[Work instruction]:
Pictures aside, repeat the whole listing word for word.

-- Opening Marker --

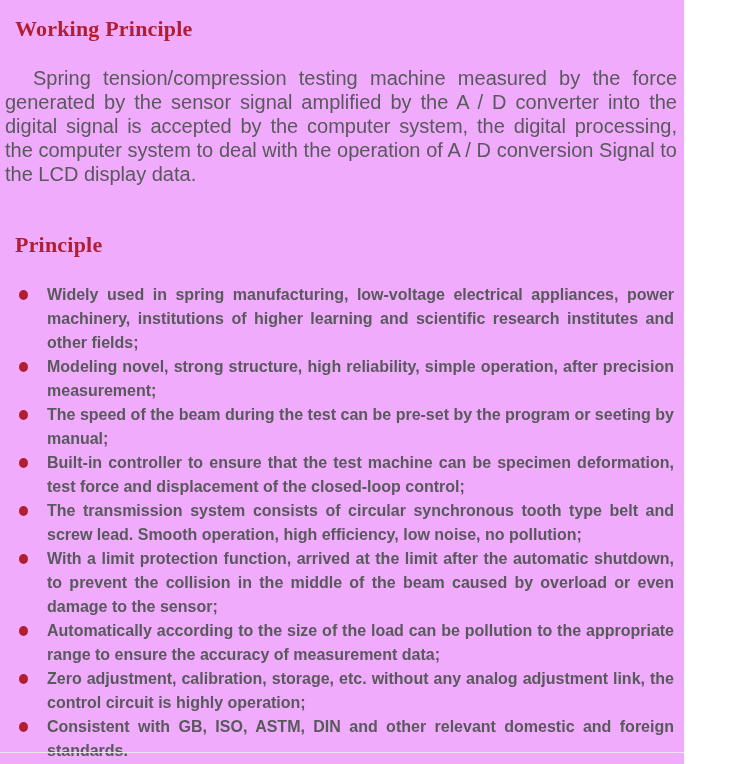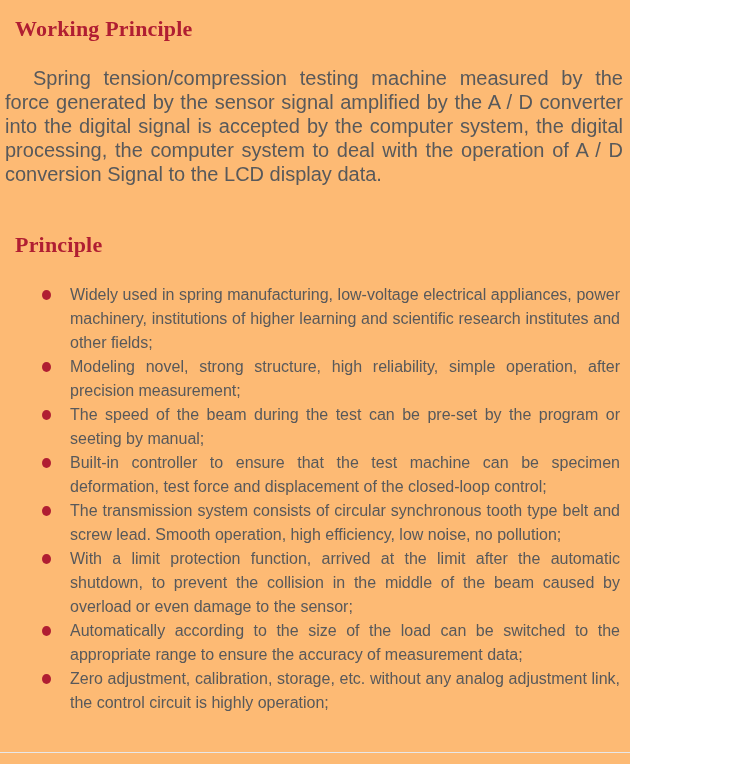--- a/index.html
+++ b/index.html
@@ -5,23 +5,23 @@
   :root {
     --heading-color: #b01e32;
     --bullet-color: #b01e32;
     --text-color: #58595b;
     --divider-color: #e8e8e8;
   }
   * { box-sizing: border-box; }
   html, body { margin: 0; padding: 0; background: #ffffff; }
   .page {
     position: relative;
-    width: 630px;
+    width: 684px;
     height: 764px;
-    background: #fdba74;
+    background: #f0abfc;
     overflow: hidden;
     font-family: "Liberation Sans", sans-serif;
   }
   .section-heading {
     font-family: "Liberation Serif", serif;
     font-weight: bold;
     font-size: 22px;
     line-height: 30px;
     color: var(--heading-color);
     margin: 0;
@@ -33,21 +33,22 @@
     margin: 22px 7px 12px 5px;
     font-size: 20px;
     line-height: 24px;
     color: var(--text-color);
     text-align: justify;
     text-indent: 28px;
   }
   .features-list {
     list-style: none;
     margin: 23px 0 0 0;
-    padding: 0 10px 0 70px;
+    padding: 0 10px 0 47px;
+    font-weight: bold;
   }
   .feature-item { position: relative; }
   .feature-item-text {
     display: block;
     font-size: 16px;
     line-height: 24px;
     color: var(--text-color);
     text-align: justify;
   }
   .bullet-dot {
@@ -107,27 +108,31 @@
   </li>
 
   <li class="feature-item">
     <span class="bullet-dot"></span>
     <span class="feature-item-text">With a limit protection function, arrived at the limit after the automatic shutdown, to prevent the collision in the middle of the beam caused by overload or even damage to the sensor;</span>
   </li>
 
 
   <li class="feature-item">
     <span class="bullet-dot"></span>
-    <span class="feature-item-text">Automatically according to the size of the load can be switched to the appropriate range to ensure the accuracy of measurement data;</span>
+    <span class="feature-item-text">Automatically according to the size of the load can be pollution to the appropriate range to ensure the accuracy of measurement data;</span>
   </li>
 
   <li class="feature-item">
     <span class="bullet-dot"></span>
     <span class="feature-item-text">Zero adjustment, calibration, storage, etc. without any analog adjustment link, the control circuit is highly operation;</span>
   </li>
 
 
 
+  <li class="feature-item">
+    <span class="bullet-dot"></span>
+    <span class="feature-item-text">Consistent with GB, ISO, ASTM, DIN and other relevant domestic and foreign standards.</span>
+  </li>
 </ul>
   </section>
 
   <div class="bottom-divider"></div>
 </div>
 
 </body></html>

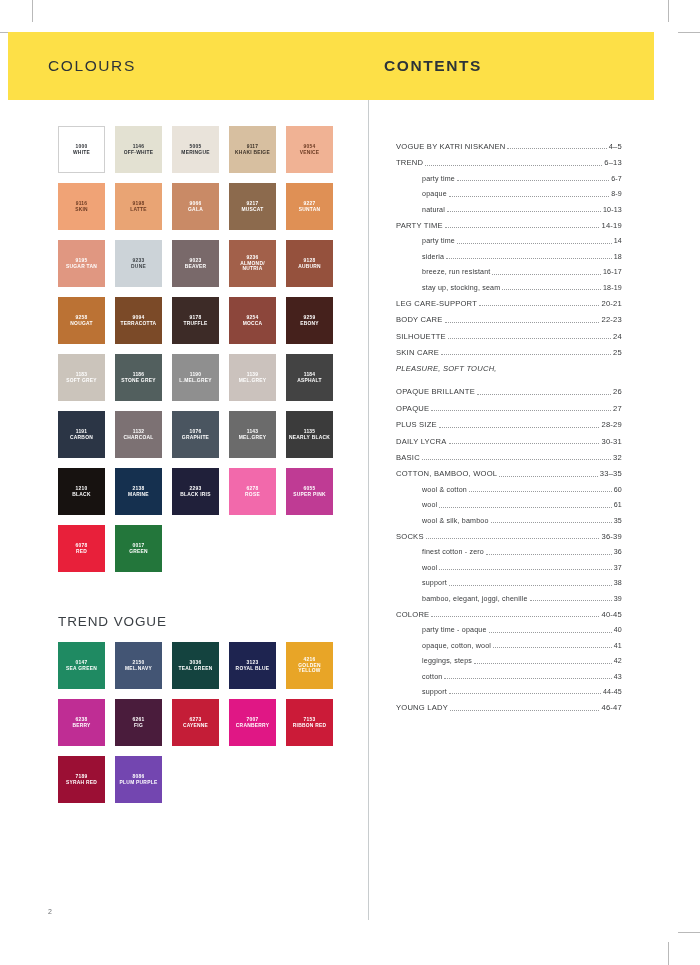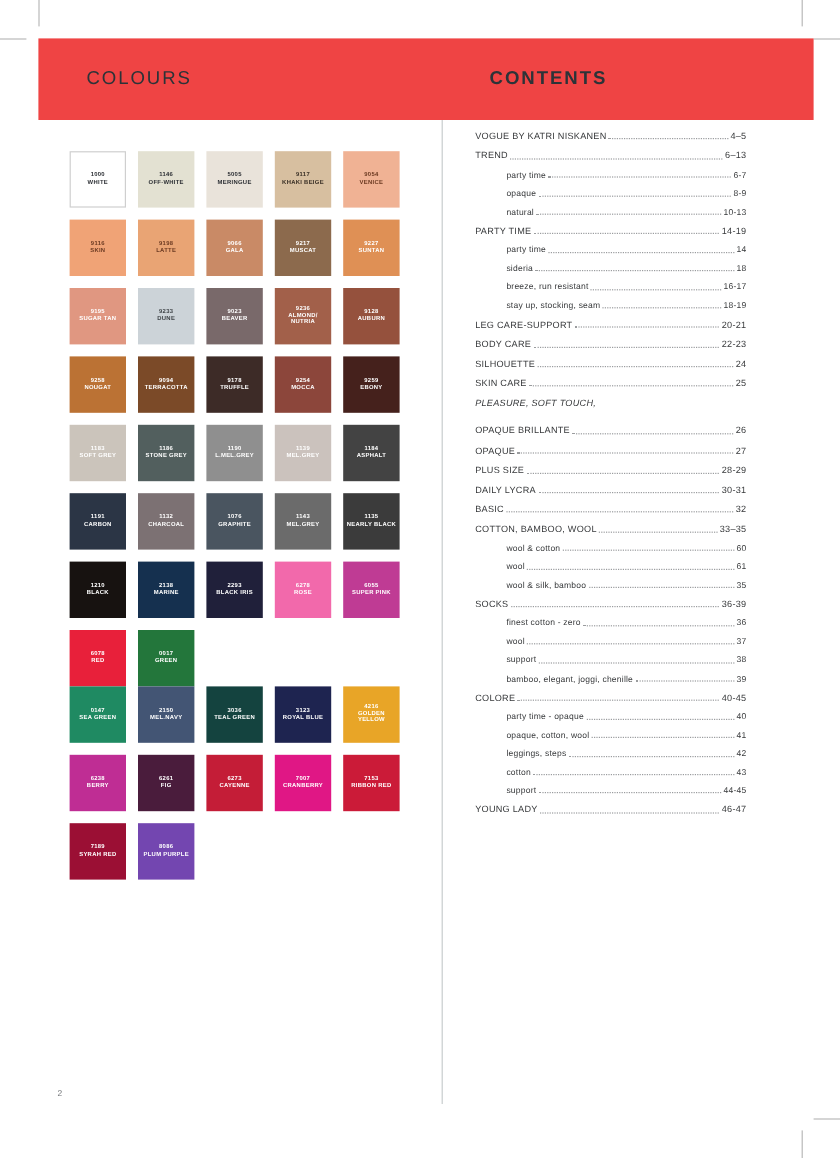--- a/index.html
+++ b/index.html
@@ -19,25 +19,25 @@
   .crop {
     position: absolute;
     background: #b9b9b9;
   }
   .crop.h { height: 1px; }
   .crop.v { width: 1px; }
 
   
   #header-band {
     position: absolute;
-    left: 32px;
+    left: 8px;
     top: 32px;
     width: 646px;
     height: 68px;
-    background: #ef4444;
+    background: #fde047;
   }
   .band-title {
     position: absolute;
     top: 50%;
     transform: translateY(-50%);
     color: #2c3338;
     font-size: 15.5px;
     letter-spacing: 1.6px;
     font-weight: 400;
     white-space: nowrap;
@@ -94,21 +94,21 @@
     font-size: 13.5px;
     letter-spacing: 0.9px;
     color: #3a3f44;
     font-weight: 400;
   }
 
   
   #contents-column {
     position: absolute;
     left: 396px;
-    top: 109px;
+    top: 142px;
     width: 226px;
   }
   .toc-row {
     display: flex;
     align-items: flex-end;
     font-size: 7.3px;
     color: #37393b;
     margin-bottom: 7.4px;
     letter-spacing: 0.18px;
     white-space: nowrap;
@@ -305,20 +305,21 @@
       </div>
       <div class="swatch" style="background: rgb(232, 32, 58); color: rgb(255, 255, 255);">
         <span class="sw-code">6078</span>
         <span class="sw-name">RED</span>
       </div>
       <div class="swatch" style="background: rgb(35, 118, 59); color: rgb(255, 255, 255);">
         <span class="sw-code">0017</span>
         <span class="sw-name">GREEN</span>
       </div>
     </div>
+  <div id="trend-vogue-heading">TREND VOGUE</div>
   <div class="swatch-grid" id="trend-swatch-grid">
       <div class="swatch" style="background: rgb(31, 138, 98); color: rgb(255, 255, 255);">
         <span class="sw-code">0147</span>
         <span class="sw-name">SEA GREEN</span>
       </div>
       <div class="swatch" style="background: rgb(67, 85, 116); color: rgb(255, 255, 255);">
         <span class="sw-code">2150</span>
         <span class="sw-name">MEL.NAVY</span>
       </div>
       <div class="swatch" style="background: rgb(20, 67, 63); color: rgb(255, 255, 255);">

-- Closing Marker --

[Expected answer]:
--- a/index.html
+++ b/index.html
@@ -5,23 +5,23 @@
   :root {
     --heading-color: #b01e32;
     --bullet-color: #b01e32;
     --text-color: #58595b;
     --divider-color: #e8e8e8;
   }
   * { box-sizing: border-box; }
   html, body { margin: 0; padding: 0; background: #ffffff; }
   .page {
     position: relative;
-    width: 630px;
+    width: 684px;
     height: 764px;
-    background: #fdba74;
+    background: #f0abfc;
     overflow: hidden;
     font-family: "Liberation Sans", sans-serif;
   }
   .section-heading {
     font-family: "Liberation Serif", serif;
     font-weight: bold;
     font-size: 22px;
     line-height: 30px;
     color: var(--heading-color);
     margin: 0;
@@ -33,21 +33,22 @@
     margin: 22px 7px 12px 5px;
     font-size: 20px;
     line-height: 24px;
     color: var(--text-color);
     text-align: justify;
     text-indent: 28px;
   }
   .features-list {
     list-style: none;
     margin: 23px 0 0 0;
-    padding: 0 10px 0 70px;
+    padding: 0 10px 0 47px;
+    font-weight: bold;
   }
   .feature-item { position: relative; }
   .feature-item-text {
     display: block;
     font-size: 16px;
     line-height: 24px;
     color: var(--text-color);
     text-align: justify;
   }
   .bullet-dot {
@@ -107,27 +108,31 @@
   </li>
 
   <li class="feature-item">
     <span class="bullet-dot"></span>
     <span class="feature-item-text">With a limit protection function, arrived at the limit after the automatic shutdown, to prevent the collision in the middle of the beam caused by overload or even damage to the sensor;</span>
   </li>
 
 
   <li class="feature-item">
     <span class="bullet-dot"></span>
-    <span class="feature-item-text">Automatically according to the size of the load can be switched to the appropriate range to ensure the accuracy of measurement data;</span>
+    <span class="feature-item-text">Automatically according to the size of the load can be pollution to the appropriate range to ensure the accuracy of measurement data;</span>
   </li>
 
   <li class="feature-item">
     <span class="bullet-dot"></span>
     <span class="feature-item-text">Zero adjustment, calibration, storage, etc. without any analog adjustment link, the control circuit is highly operation;</span>
   </li>
 
 
 
+  <li class="feature-item">
+    <span class="bullet-dot"></span>
+    <span class="feature-item-text">Consistent with GB, ISO, ASTM, DIN and other relevant domestic and foreign standards.</span>
+  </li>
 </ul>
   </section>
 
   <div class="bottom-divider"></div>
 </div>
 
 </body></html>

--- a/index.html
+++ b/index.html
@@ -19,25 +19,25 @@
   .crop {
     position: absolute;
     background: #b9b9b9;
   }
   .crop.h { height: 1px; }
   .crop.v { width: 1px; }
 
   
   #header-band {
     position: absolute;
-    left: 32px;
+    left: 8px;
     top: 32px;
     width: 646px;
     height: 68px;
-    background: #ef4444;
+    background: #fde047;
   }
   .band-title {
     position: absolute;
     top: 50%;
     transform: translateY(-50%);
     color: #2c3338;
     font-size: 15.5px;
     letter-spacing: 1.6px;
     font-weight: 400;
     white-space: nowrap;
@@ -94,21 +94,21 @@
     font-size: 13.5px;
     letter-spacing: 0.9px;
     color: #3a3f44;
     font-weight: 400;
   }
 
   
   #contents-column {
     position: absolute;
     left: 396px;
-    top: 109px;
+    top: 142px;
     width: 226px;
   }
   .toc-row {
     display: flex;
     align-items: flex-end;
     font-size: 7.3px;
     color: #37393b;
     margin-bottom: 7.4px;
     letter-spacing: 0.18px;
     white-space: nowrap;
@@ -305,20 +305,21 @@
       </div>
       <div class="swatch" style="background: rgb(232, 32, 58); color: rgb(255, 255, 255);">
         <span class="sw-code">6078</span>
         <span class="sw-name">RED</span>
       </div>
       <div class="swatch" style="background: rgb(35, 118, 59); color: rgb(255, 255, 255);">
         <span class="sw-code">0017</span>
         <span class="sw-name">GREEN</span>
       </div>
     </div>
+  <div id="trend-vogue-heading">TREND VOGUE</div>
   <div class="swatch-grid" id="trend-swatch-grid">
       <div class="swatch" style="background: rgb(31, 138, 98); color: rgb(255, 255, 255);">
         <span class="sw-code">0147</span>
         <span class="sw-name">SEA GREEN</span>
       </div>
       <div class="swatch" style="background: rgb(67, 85, 116); color: rgb(255, 255, 255);">
         <span class="sw-code">2150</span>
         <span class="sw-name">MEL.NAVY</span>
       </div>
       <div class="swatch" style="background: rgb(20, 67, 63); color: rgb(255, 255, 255);">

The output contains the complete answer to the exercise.